Hurricane Beryl strengthened early Monday as it plowed toward the southeast Caribbean where officials warned residents to seek shelter ahead of powerful winds and storm swells, with landfall expected in the coming hours.
Beryl intensified to an ‘extremely dangerous’ Category 4 storm, the US National Hurricane Center said in its latest update, warning that ‘life-threatening winds and storm surge’ were expected as the core of the storm moves through the clustering of Windward Islands.
Experts say that such a powerful storm forming this early in the Atlantic hurricane season — which runs from early June to late November — is extremely rare.
‘Only five major (Category 3+) hurricanes have been recorded in the Atlantic before the first week of July,’ hurricane expert Michael Lowry posted on social media platform X.
‘Beryl would be the sixth and earliest this far east in the tropical Atlantic.’
Saint Vincent and the Grenadines as well as Grenada were at the highest risk of being at the center of the storm’s core, the NHC said, with Beryl ‘nearing the Windward Islands and expected to make landfall within the next few hours’ according to a 9:00am (1300 GMT) bulletin from the centre.
Grenada prime minister Dickon Mitchell urged citizens to quickly seek shelter and to respect an island-wide curfew ordered for 7:00pm to 7:00am Tuesday morning.

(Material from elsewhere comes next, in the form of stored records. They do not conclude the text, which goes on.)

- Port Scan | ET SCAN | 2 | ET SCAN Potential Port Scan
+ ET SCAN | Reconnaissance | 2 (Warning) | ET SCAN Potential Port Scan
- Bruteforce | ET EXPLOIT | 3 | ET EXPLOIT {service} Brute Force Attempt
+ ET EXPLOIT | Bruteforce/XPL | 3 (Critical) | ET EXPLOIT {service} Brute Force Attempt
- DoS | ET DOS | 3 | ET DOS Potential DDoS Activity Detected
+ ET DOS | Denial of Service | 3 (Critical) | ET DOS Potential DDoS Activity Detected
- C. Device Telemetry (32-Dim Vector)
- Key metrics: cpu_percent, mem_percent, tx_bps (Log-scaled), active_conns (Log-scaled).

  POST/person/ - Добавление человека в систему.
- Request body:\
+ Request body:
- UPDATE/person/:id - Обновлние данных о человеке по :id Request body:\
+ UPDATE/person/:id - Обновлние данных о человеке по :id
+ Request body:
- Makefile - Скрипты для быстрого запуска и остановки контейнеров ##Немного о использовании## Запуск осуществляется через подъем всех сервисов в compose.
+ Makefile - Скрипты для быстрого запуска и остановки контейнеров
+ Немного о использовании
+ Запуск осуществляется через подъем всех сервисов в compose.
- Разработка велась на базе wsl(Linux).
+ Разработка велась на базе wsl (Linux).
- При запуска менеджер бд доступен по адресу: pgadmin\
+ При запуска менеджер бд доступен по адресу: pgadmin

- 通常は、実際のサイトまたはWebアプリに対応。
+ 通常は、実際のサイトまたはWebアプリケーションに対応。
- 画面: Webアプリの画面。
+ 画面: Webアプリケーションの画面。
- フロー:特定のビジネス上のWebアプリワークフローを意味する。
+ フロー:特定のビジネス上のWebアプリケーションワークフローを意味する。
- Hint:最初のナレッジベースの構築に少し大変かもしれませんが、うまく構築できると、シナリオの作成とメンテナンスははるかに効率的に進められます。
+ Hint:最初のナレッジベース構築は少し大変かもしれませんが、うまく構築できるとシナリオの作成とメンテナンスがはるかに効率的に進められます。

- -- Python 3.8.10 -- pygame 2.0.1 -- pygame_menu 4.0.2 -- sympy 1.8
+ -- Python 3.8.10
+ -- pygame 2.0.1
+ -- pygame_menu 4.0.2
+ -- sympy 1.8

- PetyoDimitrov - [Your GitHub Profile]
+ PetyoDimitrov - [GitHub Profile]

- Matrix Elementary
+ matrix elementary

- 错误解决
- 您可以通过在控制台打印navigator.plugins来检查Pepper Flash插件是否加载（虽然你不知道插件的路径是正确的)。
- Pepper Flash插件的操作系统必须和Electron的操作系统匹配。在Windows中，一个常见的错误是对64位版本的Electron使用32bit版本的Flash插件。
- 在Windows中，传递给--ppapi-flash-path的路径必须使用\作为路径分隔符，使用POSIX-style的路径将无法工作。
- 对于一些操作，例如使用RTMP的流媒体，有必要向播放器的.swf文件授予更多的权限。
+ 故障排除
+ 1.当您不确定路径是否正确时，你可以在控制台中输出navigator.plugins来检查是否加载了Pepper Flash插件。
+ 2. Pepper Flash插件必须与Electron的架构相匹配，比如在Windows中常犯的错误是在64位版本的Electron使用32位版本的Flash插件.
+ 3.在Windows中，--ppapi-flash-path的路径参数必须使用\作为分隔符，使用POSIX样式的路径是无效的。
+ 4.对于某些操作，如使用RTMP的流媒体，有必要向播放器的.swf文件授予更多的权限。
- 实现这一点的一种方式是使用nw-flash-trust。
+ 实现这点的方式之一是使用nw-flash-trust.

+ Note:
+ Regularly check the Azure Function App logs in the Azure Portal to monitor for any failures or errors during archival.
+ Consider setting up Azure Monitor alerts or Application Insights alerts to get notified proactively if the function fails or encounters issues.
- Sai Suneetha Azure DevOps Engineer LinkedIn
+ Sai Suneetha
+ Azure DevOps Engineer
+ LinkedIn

Meanwhile the island of Barbados was buffeted by high winds and pelting rain, but seemed to have avoided disaster, with its minister of home affairs and information stating no injuries had been reported.
Barbados seemed to have ‘dodged a bullet,’ Wilfred Abrahams said in a video, but nonetheless ‘gusts are still coming, the storm-force winds are still coming’ he said, warning residents to remain inside until the all-clear.
Barbados, plus Saint Vincent and the Grenadines, Grenada, and Tobago were all under hurricane warnings, the NHC said, while tropical storm warnings or watches were in effect for Martinique, Trinidad and St. Lucia.
A state of emergency was declared in Tobago, the smaller of the two islands that make up Trinidad and Tobago, with schools ordered closed on Monday, top official Farley Augustine said.
A meeting this week in Grenada of the Caribbean regional bloc CARICOM was postponed.
Beryl became the first hurricane of the 2024 Atlantic season early Saturday morning and quickly strengthened to Category 4, the first ever to reach that level in June, according to NHC records.
A Category 3 or higher on the Saffir-Simpson scale is considered a major hurricane, and a Category 4 storm packs sustained winds of at least 130 miles per hour.
On Monday morning, Beryl’s maximum sustained wind speed was hovering around 130 mph with higher gusts, said NHC.
Beryl is expected to remain powerful as it moves across the Caribbean, the NHC said, warning residents and officials in the Lesser Antilles, Hispaniola, Jamaica, the Cayman Islands and the remainder of the northwestern Caribbean to carefully monitor its progress.
The US National Oceanic and Atmospheric Administration said in late May that it expects this year to be an ‘extraordinary’ hurricane season, with up to seven storms of Category 3 or higher.
The agency cited warm Atlantic Ocean temperatures and conditions related to the weather phenomenon La Nina in the Pacific for the expected increase in storms.
Extreme weather events including hurricanes have become more frequent and more devastating in recent years as a result of climate change.